(Stored data)
┌──

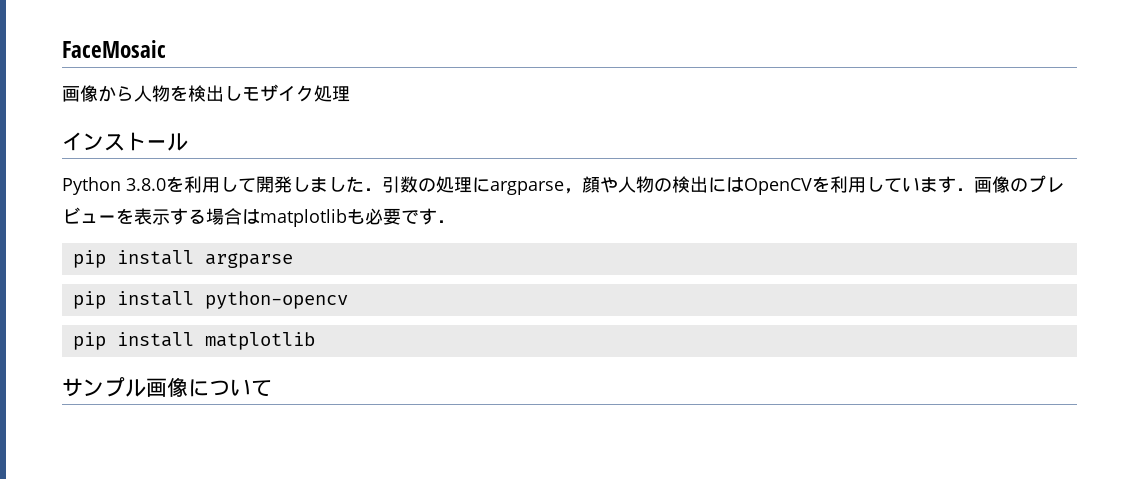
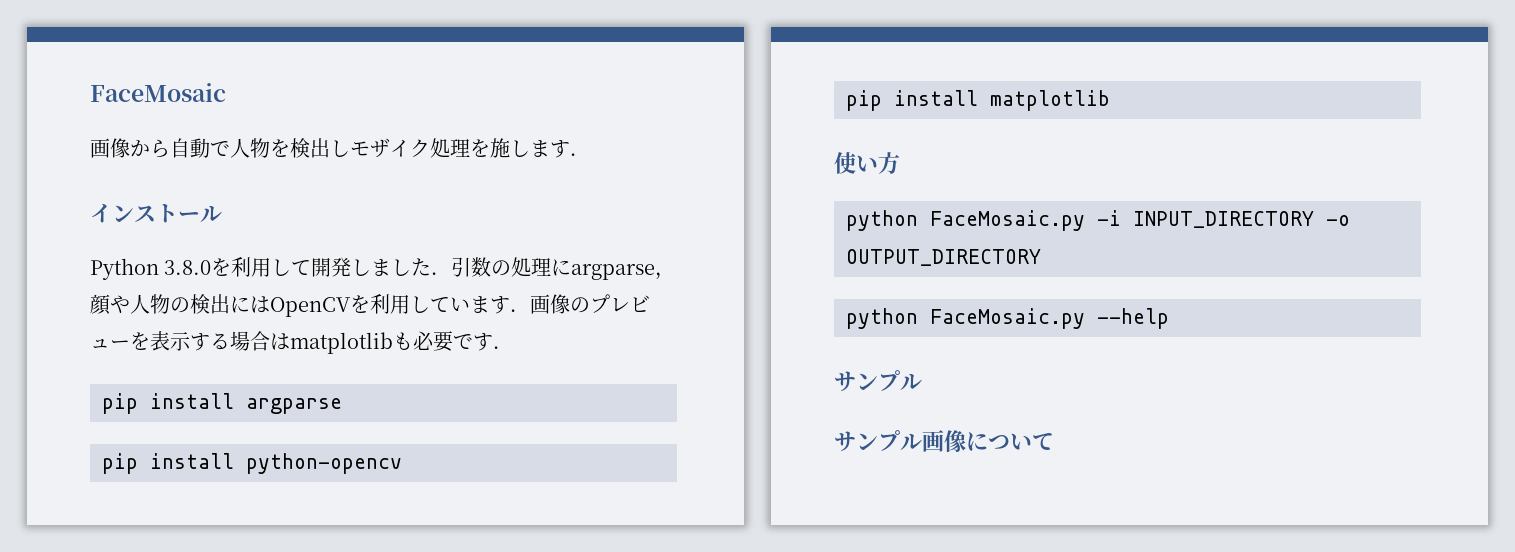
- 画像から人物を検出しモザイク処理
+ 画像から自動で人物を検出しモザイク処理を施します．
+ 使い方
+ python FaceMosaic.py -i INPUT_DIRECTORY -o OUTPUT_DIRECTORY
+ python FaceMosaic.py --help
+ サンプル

└──
┌──

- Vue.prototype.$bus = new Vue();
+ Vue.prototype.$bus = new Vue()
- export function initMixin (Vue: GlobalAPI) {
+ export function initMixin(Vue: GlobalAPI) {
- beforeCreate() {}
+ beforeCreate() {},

└──

_Try it_
Could you say how many lines of the entries contain the string "prototype"? Only the number should be given.

_Your response_
2